Substitute to $latex 1$.
$latex I^2=\int_{0}^{\frac{\pi}{2}}\int_{0}^{\infty}re^{\frac{-r^2}{2}}drd\theta$
$latex =\int_{0}^{\frac{\pi}{2}}(\left.-e^{-r^2}\right|_{0}^{\infty})d\theta=\int_{0}^{\frac{\pi}{2}} (0 – (-1))d\theta=\int_{0}^{\frac{\pi}{2}}d\theta= \frac{\pi}{2},$
or $latex I = \sqrt{\frac{\pi}{2}}.$
So $latex F(x) = 2 * \sqrt{\frac{\pi}{2}} = \sqrt{2\pi}$.
This is a well known result, you can find it in almost all introductory book on probability distribution.
This derivation is a trick. Quite frankly, without reading the textbook. I wouldn’t have the imagination to come up with smart way to derive integrals. Perhaps that’s why Prof. Nahin said in his book Inside Interesting Integral [4] :
THIS IS ABOUT AS CLOSE TO A MIRACLE AS YOU’LL GET IN MATHEMATICS.
and in Solved Problems in Analysis [5], Orin J. Farrell did a similar integral like $latex I$,
$latex F_{1}(x)=\int_{0}^{\infty}e^{-x^2}dx$.
And again he used the polar coordinate transform. He then said “Indeed, its discoverer was surely a person with great mathematical ingenuity.” I concur. While the whole proof procedure is only using elementary calculus known by undergraduates. It takes quite a bit of imagination to come up with such method. It’s easier for us to use the trick but the originator must be very smart.
I also think this is one of the key Calculus trick to learn if you want to learn more daunting distributions such as gamma, beta or Dirichlet’s distribution. So let me give several quick notes on the proof above:
- You can use similar idea to prove the famous gamma and beta function are related as $latex \Gamma(a+b)=\Gamma(a)\Gamma(b)B(a,b)$. There are many proofs of this fundamental relationship between gamma and beta function. e.g. PRML[3] ex 2.6 outlines one way to a proof. But I found that first transforming the gamma function with $latex x=y^2$ and follow the above polar coordinate transformation trick is the easiest way to proof the relationship.

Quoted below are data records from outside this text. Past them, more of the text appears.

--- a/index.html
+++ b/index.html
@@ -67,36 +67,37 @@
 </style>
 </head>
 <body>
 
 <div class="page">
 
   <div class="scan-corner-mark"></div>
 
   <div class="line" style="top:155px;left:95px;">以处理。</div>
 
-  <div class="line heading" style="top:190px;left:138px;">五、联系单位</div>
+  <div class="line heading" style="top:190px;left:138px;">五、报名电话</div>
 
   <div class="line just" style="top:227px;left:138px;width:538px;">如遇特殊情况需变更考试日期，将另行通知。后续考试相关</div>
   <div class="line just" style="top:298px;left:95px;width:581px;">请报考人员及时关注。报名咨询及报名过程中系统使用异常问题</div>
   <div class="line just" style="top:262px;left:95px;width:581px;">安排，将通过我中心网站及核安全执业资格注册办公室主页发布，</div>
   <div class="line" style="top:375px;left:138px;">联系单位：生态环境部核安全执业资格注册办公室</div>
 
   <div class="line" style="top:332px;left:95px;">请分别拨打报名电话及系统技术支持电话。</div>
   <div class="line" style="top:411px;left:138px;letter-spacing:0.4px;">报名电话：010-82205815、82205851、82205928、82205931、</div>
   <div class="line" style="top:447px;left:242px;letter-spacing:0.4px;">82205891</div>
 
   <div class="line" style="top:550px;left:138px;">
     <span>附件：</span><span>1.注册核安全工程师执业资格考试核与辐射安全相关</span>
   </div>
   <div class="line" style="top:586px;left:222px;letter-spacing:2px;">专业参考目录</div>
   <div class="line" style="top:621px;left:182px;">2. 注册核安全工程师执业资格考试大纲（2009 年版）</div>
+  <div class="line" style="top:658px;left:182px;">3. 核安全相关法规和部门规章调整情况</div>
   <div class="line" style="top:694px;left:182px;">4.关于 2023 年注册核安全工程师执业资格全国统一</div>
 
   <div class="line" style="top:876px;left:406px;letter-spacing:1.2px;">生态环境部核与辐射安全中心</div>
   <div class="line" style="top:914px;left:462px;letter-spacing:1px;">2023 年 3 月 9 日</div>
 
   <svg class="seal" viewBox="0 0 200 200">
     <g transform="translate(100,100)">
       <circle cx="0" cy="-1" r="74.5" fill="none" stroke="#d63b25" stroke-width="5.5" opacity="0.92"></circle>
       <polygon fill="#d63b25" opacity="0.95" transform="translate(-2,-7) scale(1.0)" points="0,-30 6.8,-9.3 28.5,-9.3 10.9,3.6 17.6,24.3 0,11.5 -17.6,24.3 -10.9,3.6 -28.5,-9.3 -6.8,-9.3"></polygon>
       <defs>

- As mentioned before, the same proof can also be used in calculating $latex \Gamma(\frac{1}{2})$ (Also from [5]).
- The polar coordinate trick is not the only way to calculate the probability integral. Look at note [6] on the history of its derivation.
Each of these points deserve a post on its own. So let’s say I owe you some more posts.
References:
[1] Paul J. Nahin, Inside Interesting Integrals.
[2] Alberto Leon-Garcia, Probability and Random Processes for Electrical Engineering 2nd Edition.
[3] Christopher M. Bishop, Pattern Recognition and Machine Learning.
[4] Paul J. Nahin, Inside Interesting Integrals. p.4.
[5] Orin J. Farrell and Bertram Ross, Solved Problems in Analysis p.11.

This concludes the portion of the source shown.